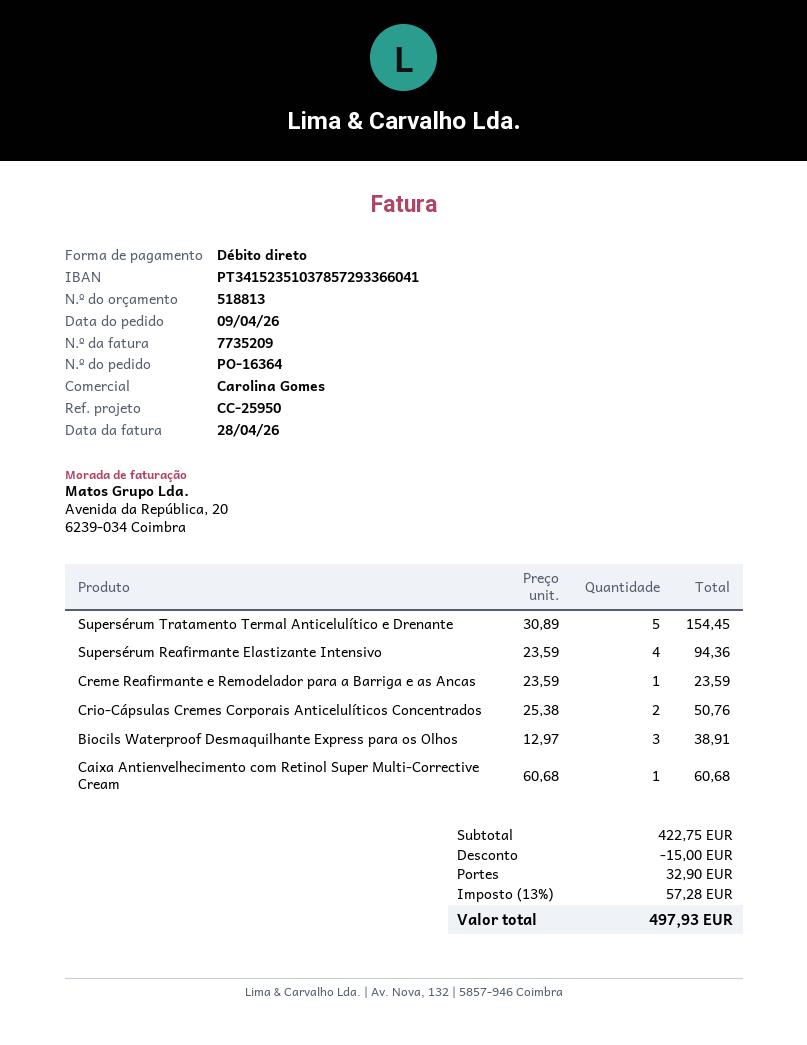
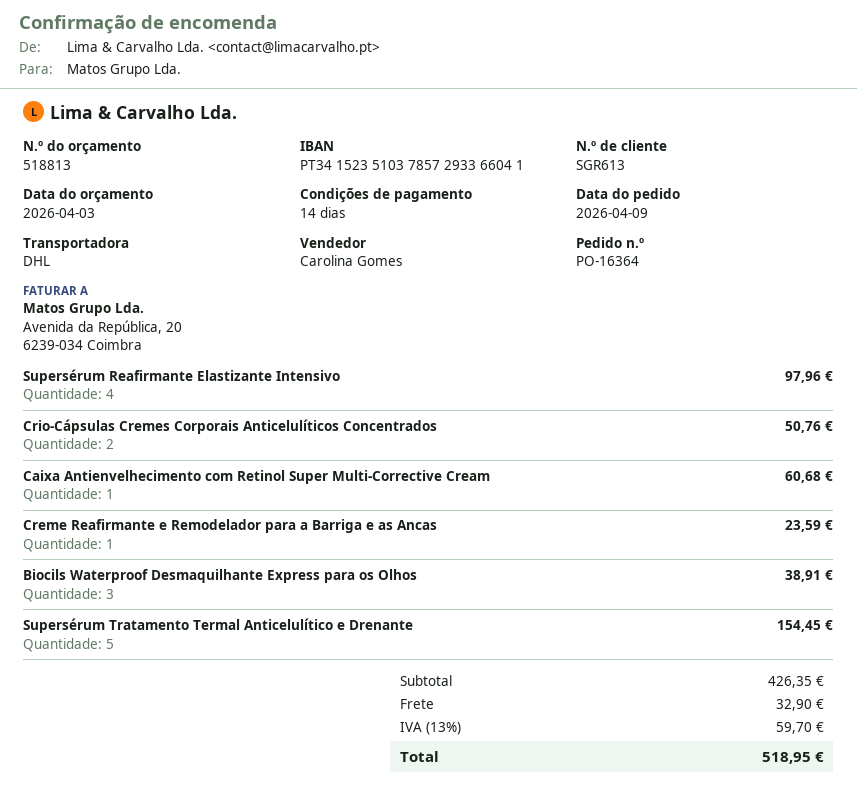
Supersérum Reafirmante Elastizante Intensivo: 4 for 94.36 -> 4 for 97.96
subtotal: 422.75 -> 426.35
discount: 15.00 -> none
tax: 13% = 57.28 -> 13% = 59.70
total: 497.93 -> 518.95

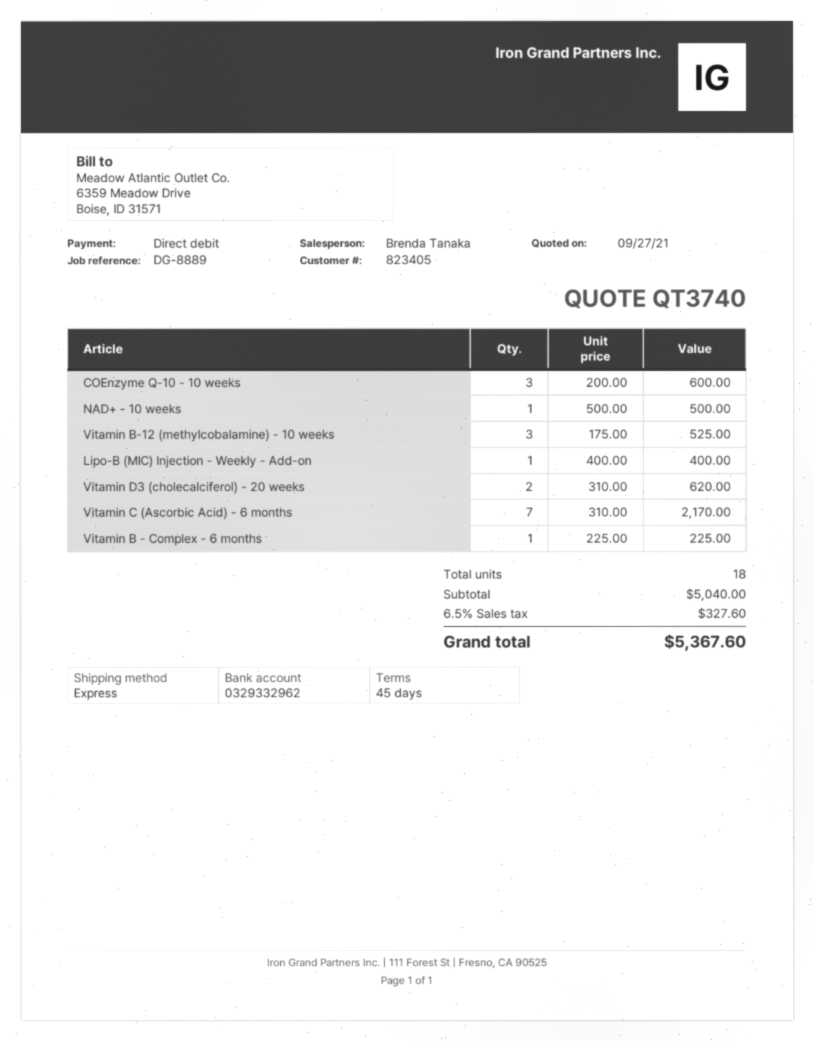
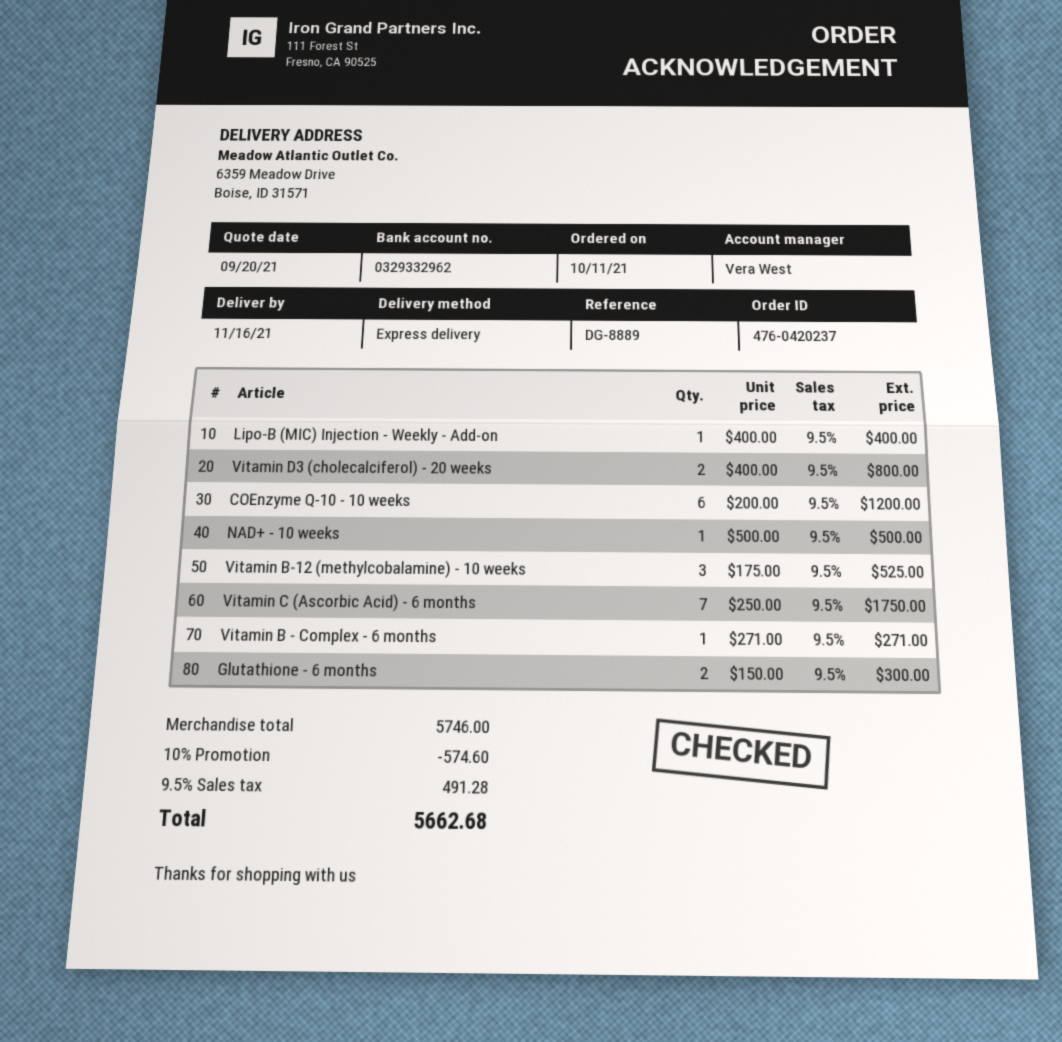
quote date: 2021-09-27 -> 2021-09-20
sales rep: Brenda Tanaka -> Vera West
COEnzyme Q-10 - 10 weeks: 3 x 200.00 = 600.00 -> 6 x 200.00 = 1200.00
Vitamin D3 (cholecalciferol) - 20 weeks: 2 x 310.00 = 620.00 -> 2 x 400.00 = 800.00
Vitamin C (Ascorbic Acid) - 6 months: 7 x 310.00 = 2170.00 -> 7 x 250.00 = 1750.00
Vitamin B - Complex - 6 months: 1 x 225.00 = 225.00 -> 1 x 271.00 = 271.00
Glutathione - 6 months: none -> 2 x 150.00 = 300.00
subtotal: 5040.00 -> 5746.00
discount: none -> 10% = 574.60
tax: 6.5% = 327.60 -> 9.5% = 491.28
total: 5367.60 -> 5662.68

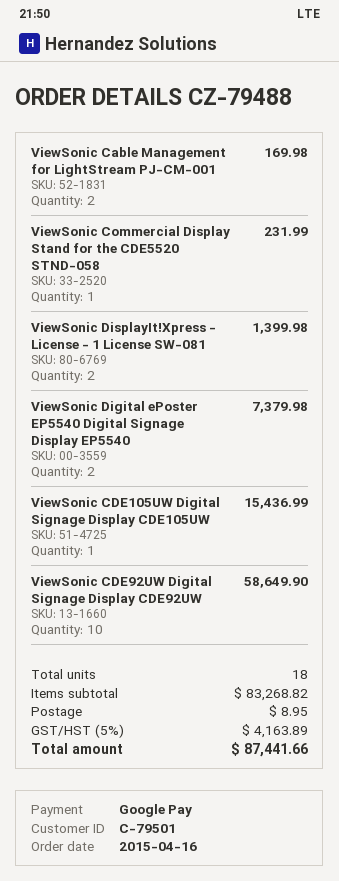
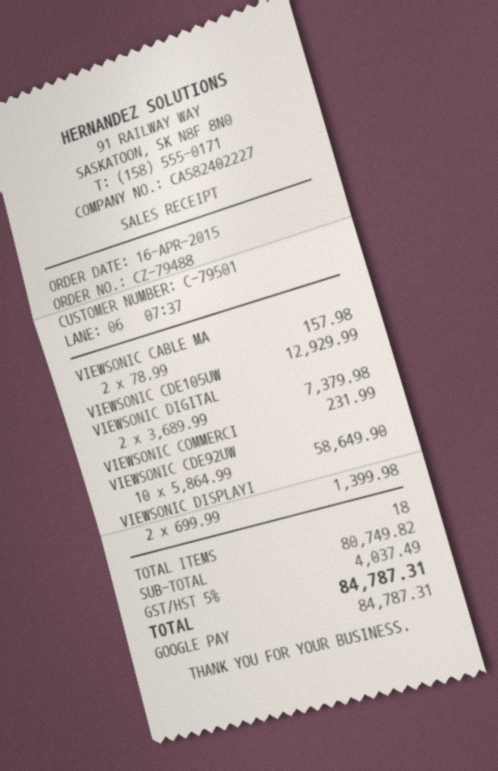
ViewSonic Cable Management for LightStream PJ-CM-001: 2 for 169.98 -> 2 for 157.98
ViewSonic CDE105UW Digital Signage Display CDE105UW: 1 for 15436.99 -> 1 for 12929.99
subtotal: 83268.82 -> 80749.82
shipping: 8.95 -> none
tax: 5% = 4163.89 -> 5% = 4037.49
total: 87441.66 -> 84787.31

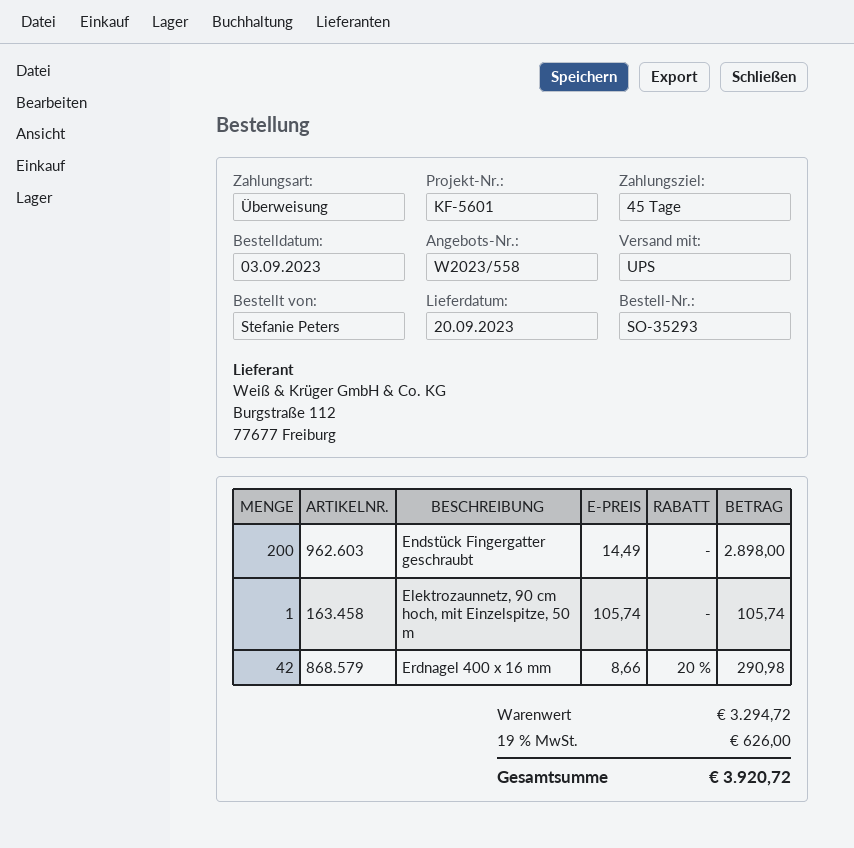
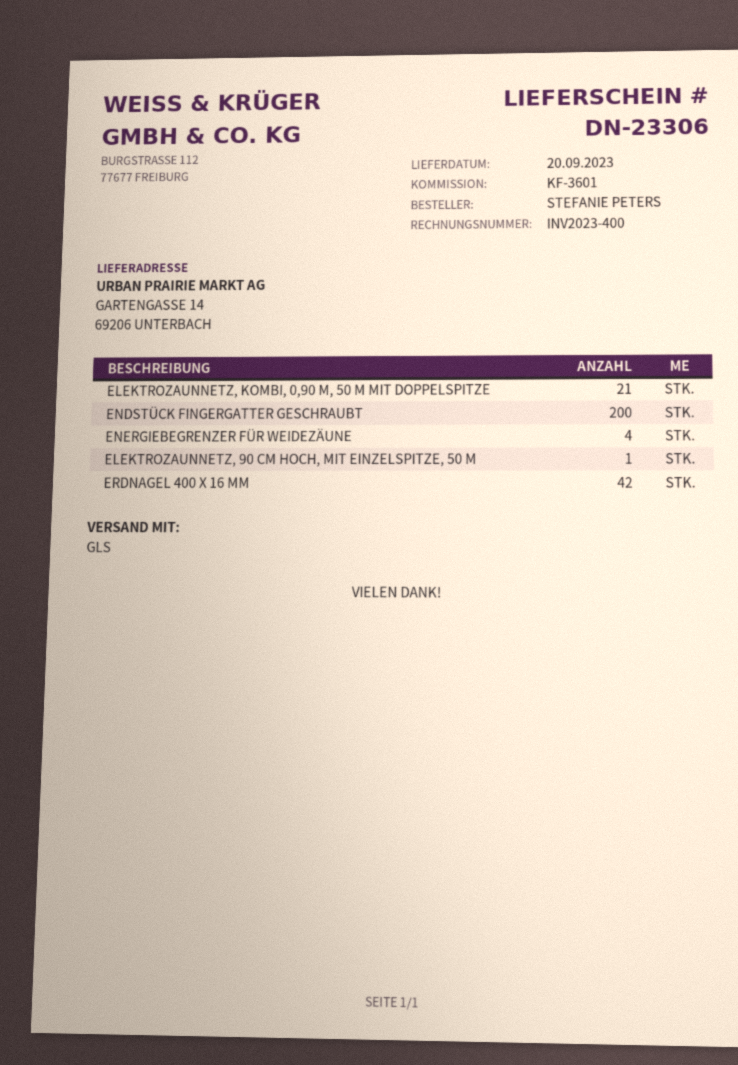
reference: KF-5601 -> KF-3601
shipping method: UPS -> GLS
ELEKTROZAUNNETZ, KOMBI, 0,90 M, 50 M MIT DOPPELSPITZE: none -> 21
ENERGIEBEGRENZER FÜR WEIDEZÄUNE: none -> 4

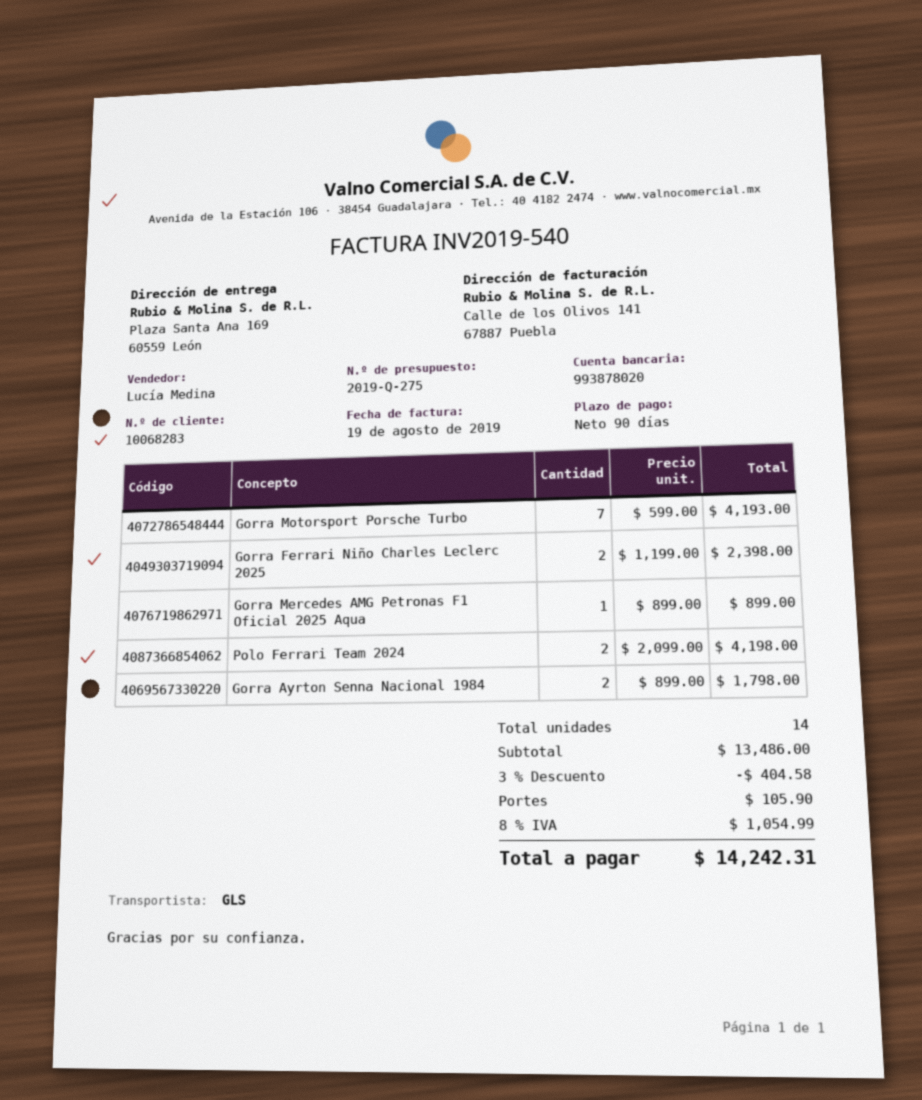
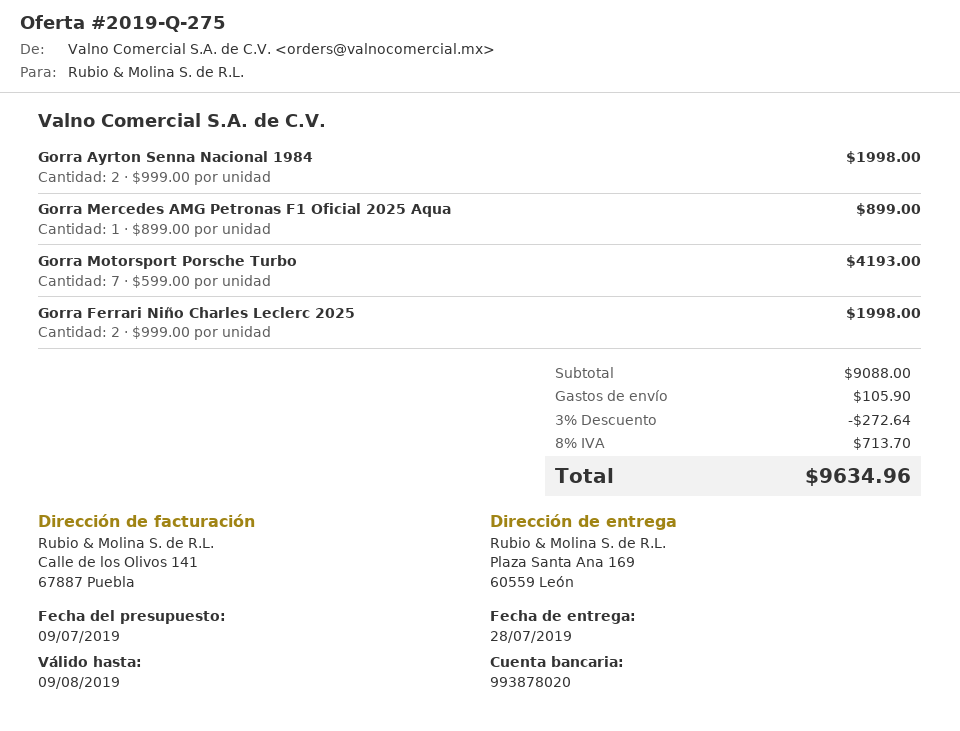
Gorra Ferrari Niño Charles Leclerc 2025: 2 x 1199.00 = 2398.00 -> 2 x 999.00 = 1998.00
Polo Ferrari Team 2024: 2 x 2099.00 = 4198.00 -> none
Gorra Ayrton Senna Nacional 1984: 2 x 899.00 = 1798.00 -> 2 x 999.00 = 1998.00
subtotal: 13486.00 -> 9088.00
discount: 3% = 404.58 -> 3% = 272.64
tax: 8% = 1054.99 -> 8% = 713.70
total: 14242.31 -> 9634.96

- WHAT NEEDS TO BE DONE:
Going through the listing, tally each line that contains "ViewSonic", then state the total with no other text.

- TASK RESULT:
2